To be fair, the six piece are on the money here too. I found a whole lot to recommend them. At heart, this is very much a dark metal album, perhaps closest to the mid nineties version of My Dying Bride or Alternative 4 era Anathema, and so if your palette doesn’t like the more accessible end of the dark metal oeuvre, you’d be best off giving this a miss. For the rest of us, or people who love their Amorphis at round about the “Elegy” point in their career however, these are some fine songs. So, sure, there’s hints of folk here and there – a cursory glance through the instruments used on the CD include the alto hurdy-gurdy (as well as the non-alto hurdy-gurdy: which I guess is going to be an absolute treat for all you hurdy-gurdyists out there), the bass and b-flat clarinet as well as a harp. There’s not a hey-nonny-nonny to be heard, however, and there isn’t likely to be any kind of Morris dancing or faux Viking shenanigans going on with this. It’s got the odd folky melody or two knocking about – as with the instrumental “Shaking Ground”, but elsewhere there’s plenty of variety among the brooding tunes. “Never again”, with its desolate waltz; the sprawling epic of “The Other”.
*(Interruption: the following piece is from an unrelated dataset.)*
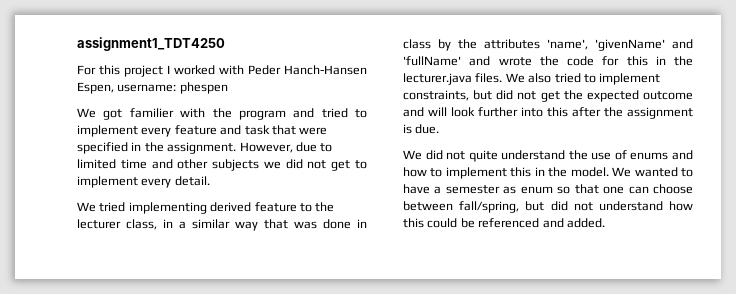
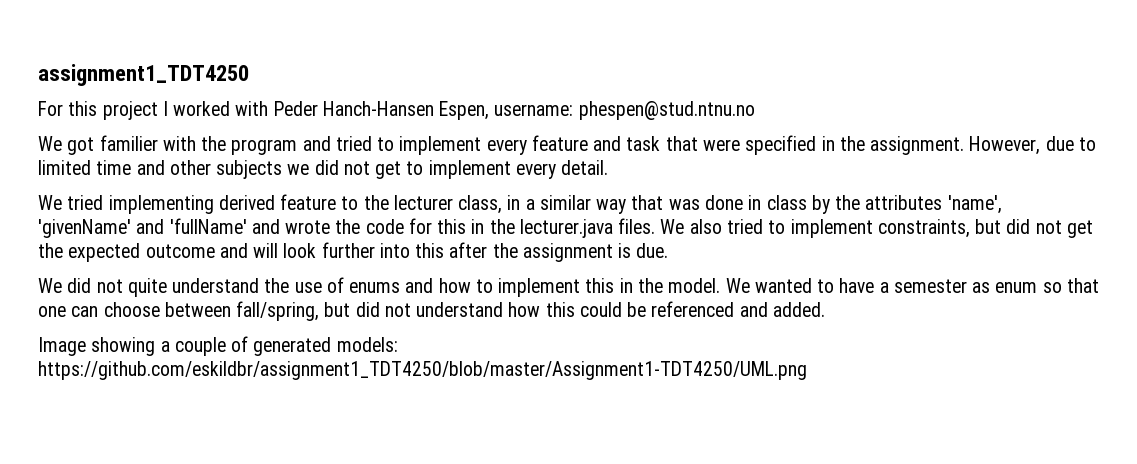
- For this project I worked with Peder Hanch-Hansen Espen, username: phespen
+ For this project I worked with Peder Hanch-Hansen Espen, username: phespen@stud.ntnu.no
+ Image showing a couple of generated models: https://github.com/eskildbr/assignment1_TDT4250/blob/master/Assignment1-TDT4250/UML.png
Jeroen Gilhuys has a fine, clean voice, not unlike the vocals of original Tyr vocalist, Pol Arni Holm. The guitars a treat, with their delicate melodies weaving in and out of the full bloodied riffing, while the rhythm section does their thing in sturdy if slightly unspectacular fashion. Here and there, the more traditional instruments are introduced, with the occasional synthesiser flourish. The production gives both plenty of punch and polish as well as space for the music to breathe, and to say the band produced it themselves, it has a great sound. At this point in their career, they’ve already produced a really polished and interesting album. I’d love to hear them push a bit more in terms of their own sound in the future, as I think they could move from being solid to spectacular.